INSTRUCTIONS TO FOLLOW
Among the entries below, find every line that has "Airoh" and pull it out.

Edit tracking data
=== Section Start ===

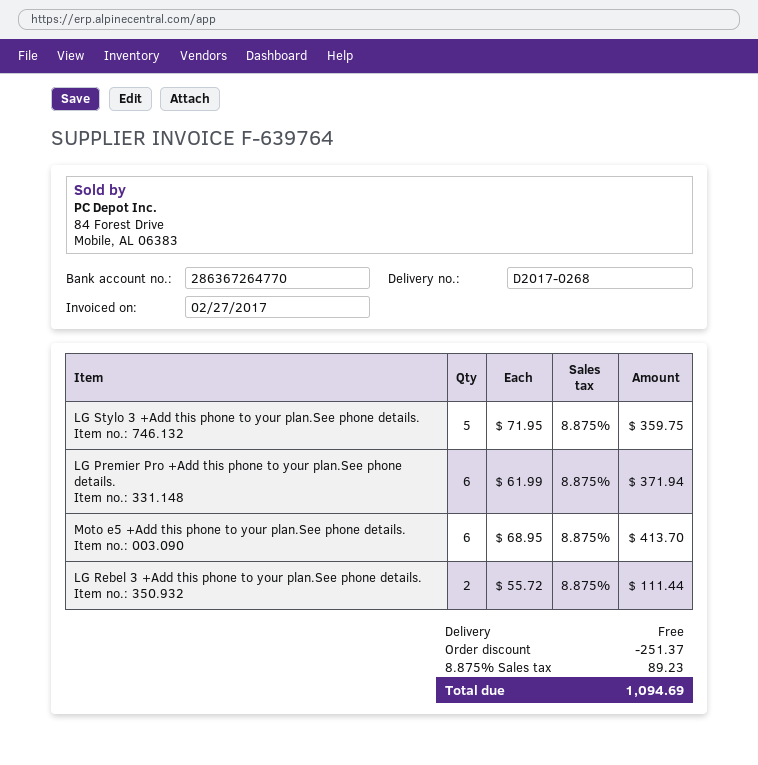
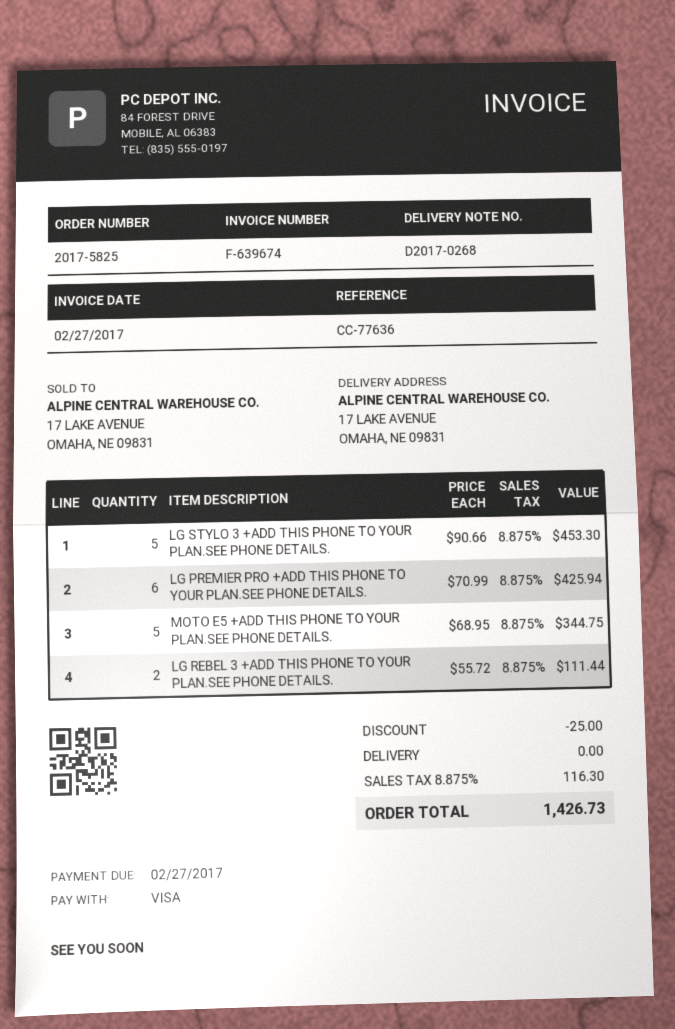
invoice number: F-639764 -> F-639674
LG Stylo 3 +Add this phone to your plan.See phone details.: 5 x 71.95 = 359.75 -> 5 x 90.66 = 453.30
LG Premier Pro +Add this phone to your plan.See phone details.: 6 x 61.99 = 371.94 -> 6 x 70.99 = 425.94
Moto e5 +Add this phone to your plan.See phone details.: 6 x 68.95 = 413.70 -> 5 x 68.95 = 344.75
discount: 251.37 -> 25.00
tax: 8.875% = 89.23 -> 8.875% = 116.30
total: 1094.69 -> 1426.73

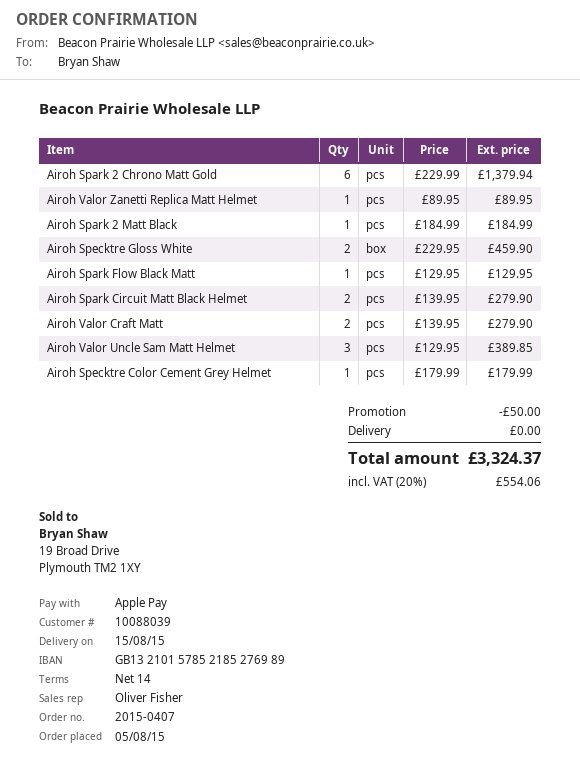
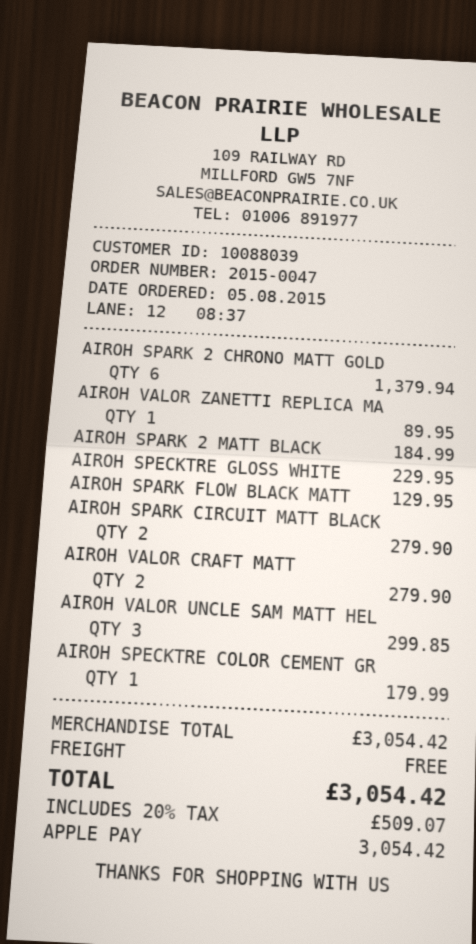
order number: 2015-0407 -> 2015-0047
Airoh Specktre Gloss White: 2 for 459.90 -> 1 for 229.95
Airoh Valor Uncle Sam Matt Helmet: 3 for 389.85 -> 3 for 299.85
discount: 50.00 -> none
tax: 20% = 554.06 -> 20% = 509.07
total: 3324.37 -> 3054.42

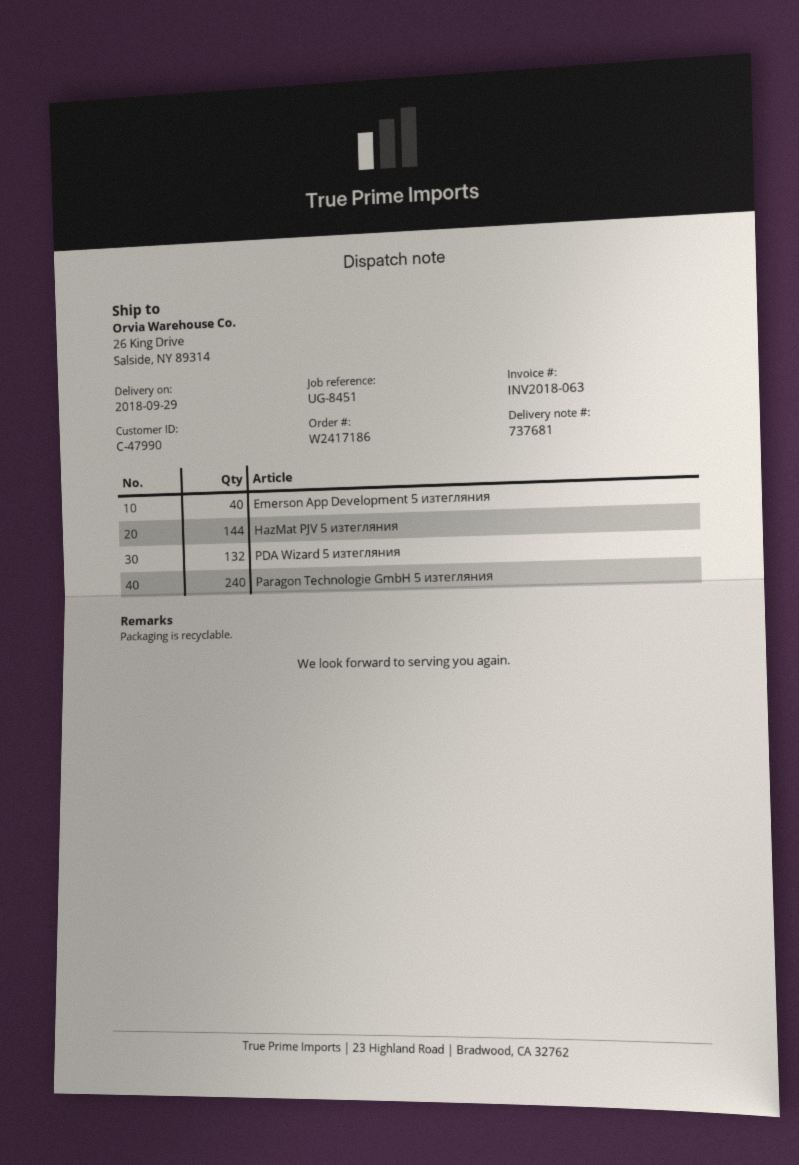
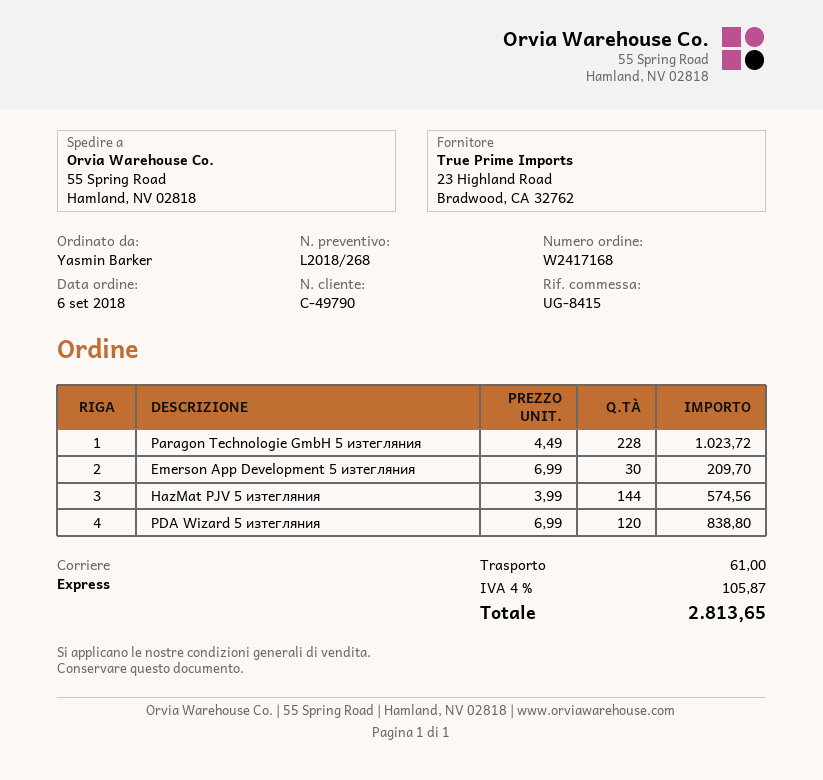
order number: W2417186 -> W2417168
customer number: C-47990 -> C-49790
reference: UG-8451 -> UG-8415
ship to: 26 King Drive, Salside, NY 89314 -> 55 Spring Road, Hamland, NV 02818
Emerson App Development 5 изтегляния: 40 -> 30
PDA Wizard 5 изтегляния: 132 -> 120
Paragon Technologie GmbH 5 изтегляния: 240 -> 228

=== Section End ===

RESPONSE BOX
Airoh Specktre Gloss White: 2 for 459.90 -> 1 for 229.95
Airoh Valor Uncle Sam Matt Helmet: 3 for 389.85 -> 3 for 299.85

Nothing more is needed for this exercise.